== Material to process

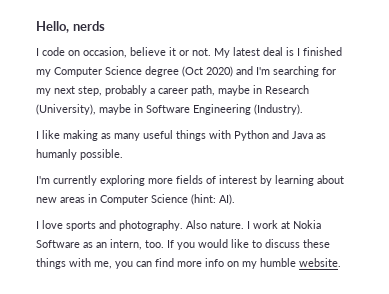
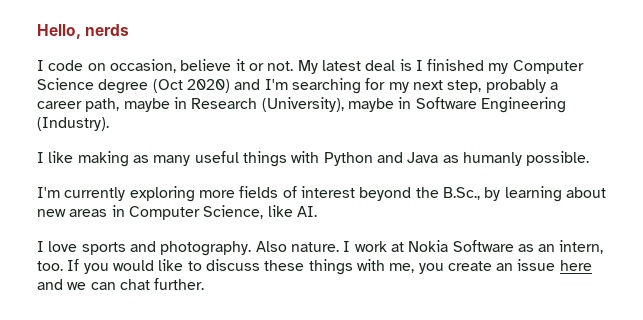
- I'm currently exploring more fields of interest by learning about new areas in Computer Science (hint: AI).
+ I'm currently exploring more fields of interest beyond the B.Sc., by learning about new areas in Computer Science, like AI.
- If you would like to discuss these things with me, you can find more info on my humble website.
+ If you would like to discuss these things with me, you create an issue here and we can chat further.

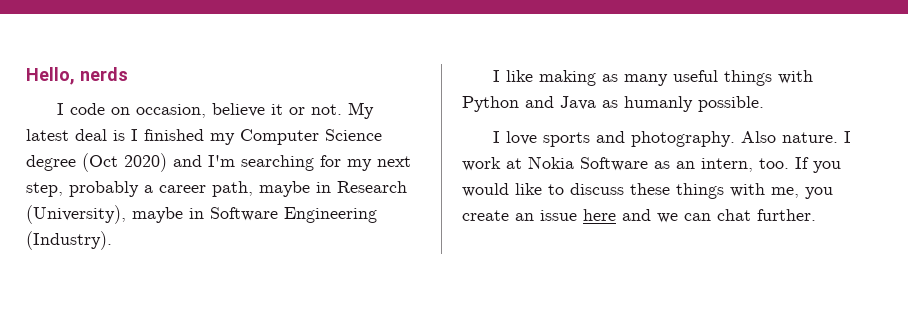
- I'm currently exploring more fields of interest beyond the B.Sc., by learning about new areas in Computer Science, like AI.

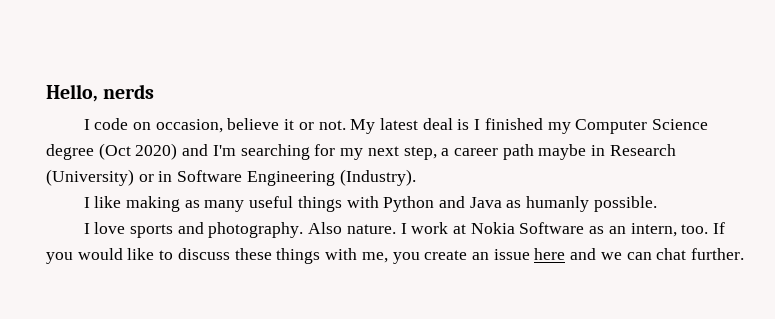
- My latest deal is I finished my Computer Science degree (Oct 2020) and I'm searching for my next step, probably a career path, maybe in Research (University), maybe in Software Engineering (Industry).
+ My latest deal is I finished my Computer Science degree (Oct 2020) and I'm searching for my next step, a career path maybe in Research (University) or in Software Engineering (Industry).

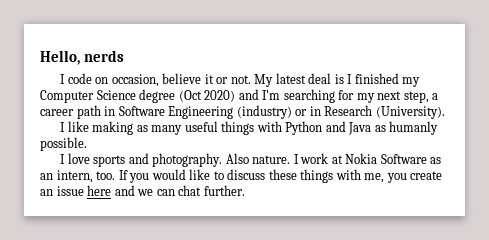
- My latest deal is I finished my Computer Science degree (Oct 2020) and I'm searching for my next step, a career path maybe in Research (University) or in Software Engineering (Industry).
+ My latest deal is I finished my Computer Science degree (Oct 2020) and I'm searching for my next step, a career path in Software Engineering (industry) or in Research (University).

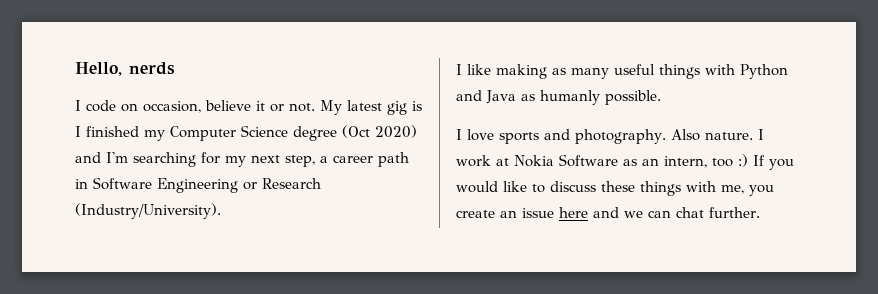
- My latest deal is I finished my Computer Science degree (Oct 2020) and I'm searching for my next step, a career path in Software Engineering (industry) or in Research (University).
+ My latest gig is I finished my Computer Science degree (Oct 2020) and I'm searching for my next step, a career path in Software Engineering or Research (Industry/University).
- I work at Nokia Software as an intern, too. If you would like to discuss these things with me, you create an issue here and we can chat further.
+ I work at Nokia Software as an intern, too :) If you would like to discuss these things with me, you create an issue here and we can chat further.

====

The only reply wanted is the number of lines in the records above containing the word "chat".

• [Expected answer] 3